Institution that balance trade-offs

In this section

Markets may help, all other things equal

Figure B.8 presents repeated analysis for CO2 emissions intensity and environment with the added institutional parameters. The results, after accounting for the negative impact of market liberalization associated with the energy intensity of providing living conditions, is that the uncorrelated operation of markets has a positive mitigation effect on reducing energy intensity. This trade-off with living conditions suggests that the challenge of emissions intensity may be structural in nature more closely related to the design of the built environment, mix of energy sources and transportation systems and less related to institutions and policy considerations.

Competing dynamics of skills and affluence

Another observation is the inverse relationship with education, whereas it is positively related for other environment measures. This could be due to the fact that while higher education may improve support for stronger environmental protections, it is also associated with higher income and the means to affluence and a more carbon intensive lifestyle.

Unexpected relationships

The negative relationship with governance is unexpected and the role of personal freedoms motivates further follow-up analysis. Personal freedom produced a consistent negative relationship with living conditions, but shows a positive relationship with improvements in both CO2 emissions and other environmental measures. This may suggest that individuals behave differently when they use their civil voice than their behavior as consumers, and possibly that the decentralized processes of civil participation and market dynamics are complimentary mitigation dynamics that oppose the inertia of the status quo structural design of built environment and energy systems.

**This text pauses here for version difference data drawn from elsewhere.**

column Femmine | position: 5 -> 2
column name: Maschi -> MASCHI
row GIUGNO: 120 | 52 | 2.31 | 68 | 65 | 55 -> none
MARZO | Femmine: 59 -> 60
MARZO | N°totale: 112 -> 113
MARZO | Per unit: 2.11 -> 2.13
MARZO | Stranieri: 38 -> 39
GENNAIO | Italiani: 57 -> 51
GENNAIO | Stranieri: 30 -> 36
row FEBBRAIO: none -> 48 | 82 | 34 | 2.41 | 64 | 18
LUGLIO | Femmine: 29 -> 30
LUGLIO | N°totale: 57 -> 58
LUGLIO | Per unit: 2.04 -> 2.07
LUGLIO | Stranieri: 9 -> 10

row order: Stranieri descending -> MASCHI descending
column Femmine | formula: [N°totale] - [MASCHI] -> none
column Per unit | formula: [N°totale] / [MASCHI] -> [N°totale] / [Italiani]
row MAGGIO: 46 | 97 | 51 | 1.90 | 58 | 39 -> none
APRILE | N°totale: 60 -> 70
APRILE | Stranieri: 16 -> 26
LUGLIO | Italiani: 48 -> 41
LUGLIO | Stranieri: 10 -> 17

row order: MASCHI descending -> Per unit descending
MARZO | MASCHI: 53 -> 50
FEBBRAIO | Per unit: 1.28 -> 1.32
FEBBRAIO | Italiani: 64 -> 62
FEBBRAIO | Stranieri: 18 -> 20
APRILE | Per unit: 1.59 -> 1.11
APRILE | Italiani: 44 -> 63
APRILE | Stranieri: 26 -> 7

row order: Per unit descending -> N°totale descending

Climate change is a test of collective action abilities

While many society-wide goals are complimentary, climate change is an unusual challenge possibly because it is negatively associated with energy consumption and its consequences are diffuse in time and space. This main development feature is positively associated with how living conditions are provided with a trade-off for CO2 emissions that does not appear to be explained by institutional factors of the strength of operation of either the markets or the public institutions, but is mitigated through greater personal civil liberties, means of creating systemic change through civic engagement.